Filha de Guimarães Rosa assiste à première de ‘Matraga’

Conto “A Hora e Vez de Augusto Matraga” ganha as telas com assinatura do diretor Vinícius Coimbra

Luisa Girão, iG Rio de Janeiro |

Depois de Jorge Amado ganhar as telas do Festival do Rio , com “Capitães da Areia”, é a vez de outro notório escritor inspirar um filme. Agora, Guimarães Rosa. Há de se convir. Adaptar para o cinema a obra literária de João Guimarães Rosa é um desafio. Não só pela inventividade linguística do escritor mineiro, mas também pela temática mítica do autor.

No entanto o diretor Vinícius Coimbra topou o desafio. Nessa sexta-feira (15), ele exibiu o seu longa-metragem “A Hora e Vez de Augusto Matraga”, no Cine Odeon, no Festival do Rio. “Sou fã da literatura de Guimarães Rosa. Antes, estava trabalhando no roteiro sobre o conto ‘Campo Geral’, mas outra pessoa fez mais rápido do que eu. Fiquei desconsolado, resolvi fazer o filme sobre outra história que amava: o Matraga”, explicou o diretor.

O filme conta a história de Augusto Matraga, fazendeiro falido e violento que vive acima da lei no sertão de Minas Gerais. Em dificuldades, ele cai numa emboscada que quase o leva à morte. Renascido, Matraga volta-se para a fé e o trabalho árduo em busca de redenção. Anos depois, chega na vila o rei do sertão, Joãozinho Bem-Bem, e seu bando de jagunços. Esta nova amizade atravessará seu destino. E ele ficará divido entre o santo e o guerreiro. José Wilker definiu o filme em duas palavras: “Desafiador e divertido”, disse.

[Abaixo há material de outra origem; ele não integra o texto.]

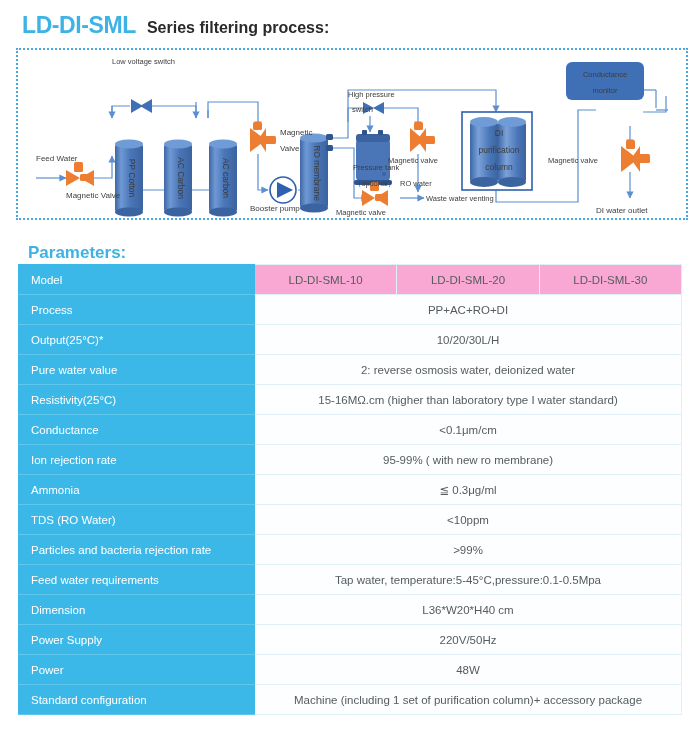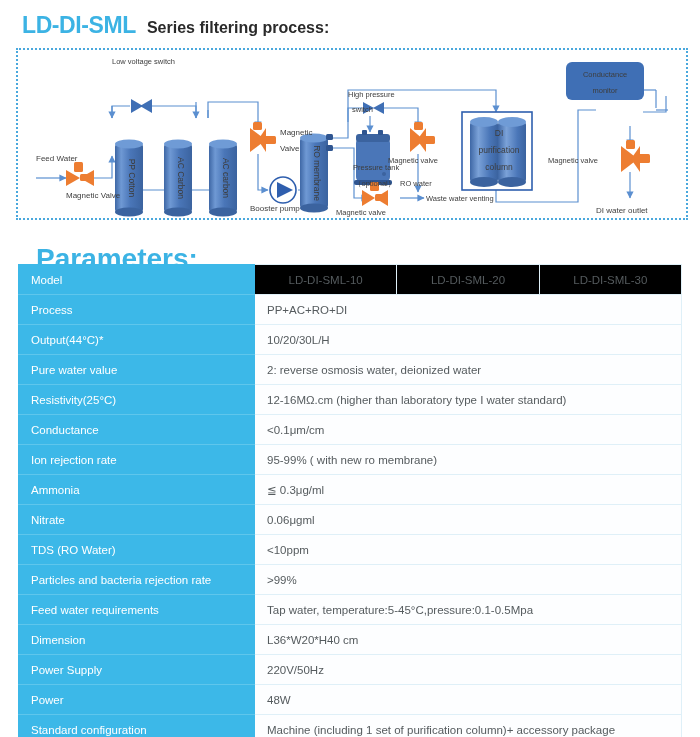--- a/index.html
+++ b/index.html
@@ -36,8 +36,8 @@
 
   
   .params-heading {
-    position: absolute; left: 36px; top: 243px;
-    color: #3cb3e4; font-size: 28px; font-weight: bold;
+    position: absolute; left: 28px; top: 243px;
+    color: #3cb3e4; font-size: 17px; font-weight: bold;
   }
 
   

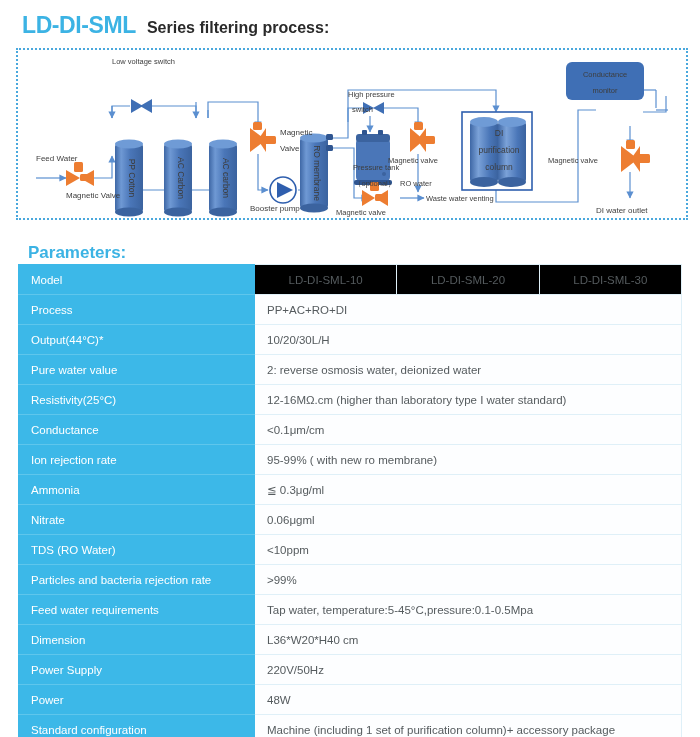--- a/index.html
+++ b/index.html
@@ -68,7 +68,7 @@
     background: #fdfeff;
   }
   .ptable td.model-cell {
-    background: #000000;
+    background: #f9a8d4;
     text-align: center;
   }
 

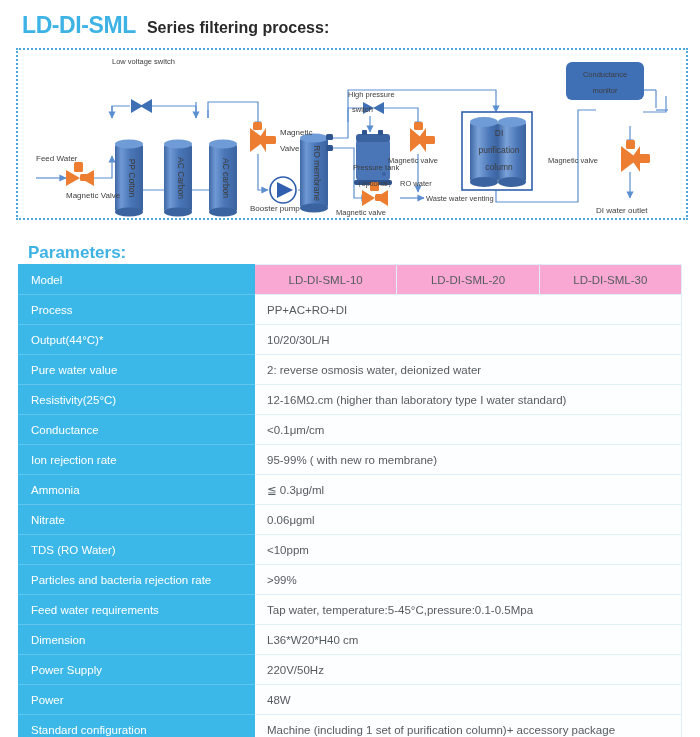--- a/index.html
+++ b/index.html
@@ -66,6 +66,7 @@
   }
   .ptable td.val {
     background: #fdfeff;
+    text-align: center;
   }
   .ptable td.model-cell {
     background: #f9a8d4;

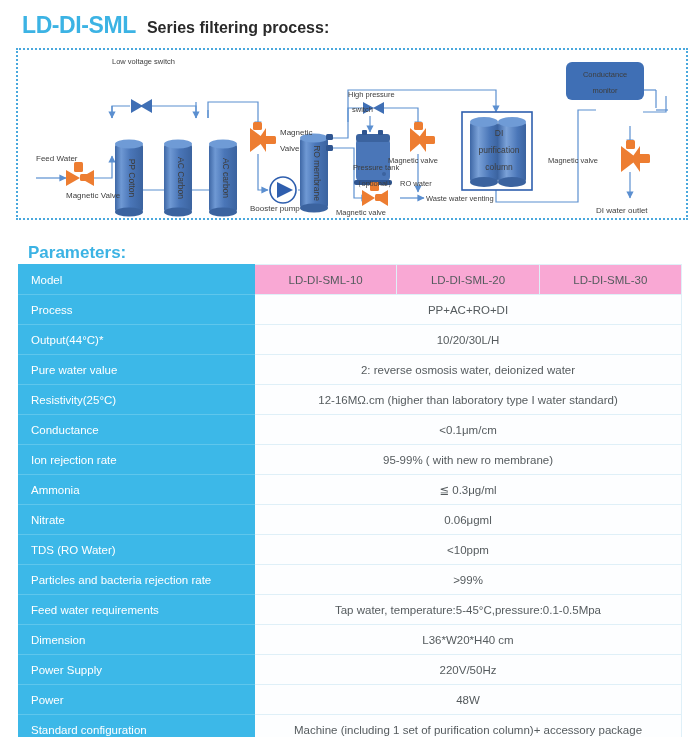--- a/index.html
+++ b/index.html
@@ -306,7 +306,7 @@
           <td class="val" colspan="3">PP+AC+RO+DI</td>
         </tr>
         <tr>
-          <td class="label">Output(44°C)*</td>
+          <td class="label">Output(25°C)*</td>
           <td class="val" colspan="3">10/20/30L/H</td>
         </tr>
         <tr>

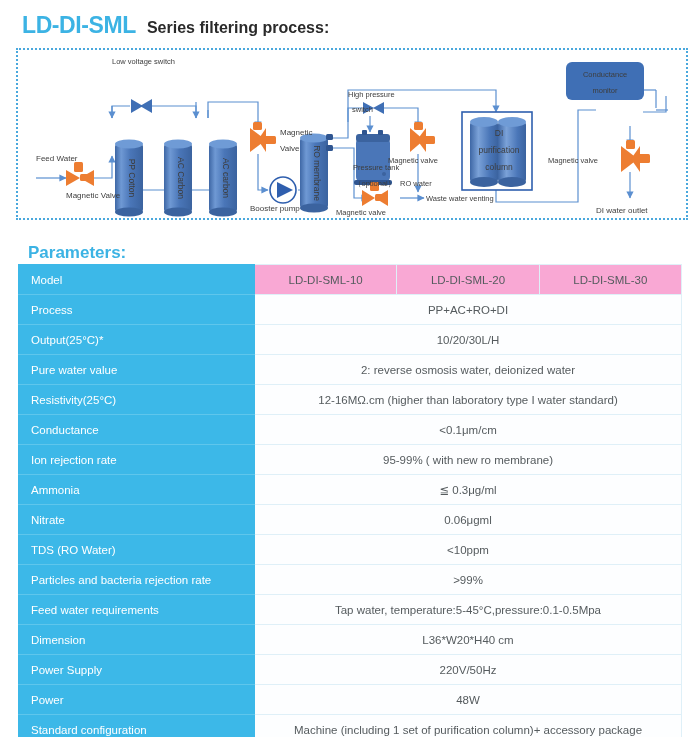--- a/index.html
+++ b/index.html
@@ -315,7 +315,7 @@
         </tr>
         <tr>
           <td class="label">Resistivity(25°C)</td>
-          <td class="val" colspan="3">12-16MΩ.cm (higher than laboratory type I water standard)</td>
+          <td class="val" colspan="3">15-16MΩ.cm (higher than laboratory type I water standard)</td>
         </tr>
         <tr>
           <td class="label">Conductance</td>

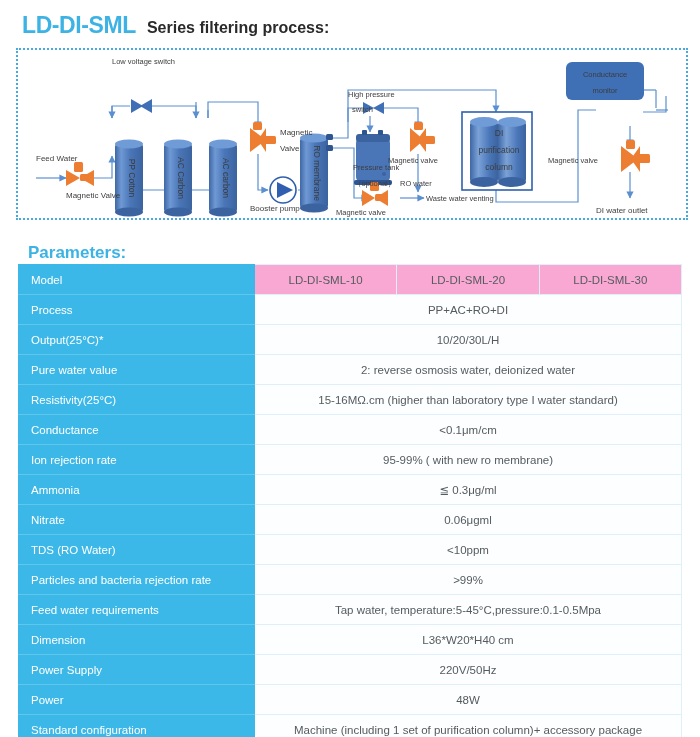--- a/index.html
+++ b/index.html
@@ -330,10 +330,6 @@
           <td class="val" colspan="3">≦ 0.3μg/ml</td>
         </tr>
         <tr>
-          <td class="label">Nitrate</td>
-          <td class="val" colspan="3">0.06μgml</td>
-        </tr>
-        <tr>
           <td class="label">TDS (RO Water)</td>
           <td class="val" colspan="3">&lt;10ppm</td>
         </tr>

Quem vive o lendário Augusto Matraga nas telonas é o ator João Miguel, que confessou ser fã da história. “Eu já era apaixonado por esse personagem e fiquei muito feliz ao ser chamado por Vinícius para interpretá-lo. Esse é um dos personagens mais difíceis que já fiz. Ele é mítico, riquíssimo de características”, contou.

Vanessa Gerbelli também está no elenco e falou, no tapete vermelho do cinema, antes da sessão começar, que o projeto é uma realização pessoal, já que era casada com o diretor durante as filmagens. “O filme fez parte do nosso casamento. Começamos a produzi-lo quando estávamos juntos. Foi tranquilo. Com respeito, amizade e amor, foi só seguir em frente”, disse ela, acrescentando: “O Tito (filho do casal, de quatro anos) faz uma participação, também. Foi emocionante contracenar com ele”.

A filha do escritor, Vilma Guimarães Rosa, de 80 anos, esteve presente. “aspas”, disse ela. “Estou emocionada de estar aqui. Não só porque o meu pai foi o autor da obra que inspirou este filme, mas este é um dos meus contos prediletos”. Ela ainda disse não tinha medo de se decepcionar com a adaptação. “É difícil transformar a história em filme, mas com habilidade pode também virar uma trama maravilhosa”.

Além do elenco, muitos atores prestigiaram a sessão. Alessandra Negrini, Dira Paes, Maria Padilha, Ângelo Antônio, Thiago Lacerda e Nathalia Dill estavam curiosos para conferir o longa. “Acho importante que livros históricos sejam adaptados para telona e vice-versa. Quanto mais pessoas entrarem em contato com a nossa literatura e características, melhor”, disse Nathalia.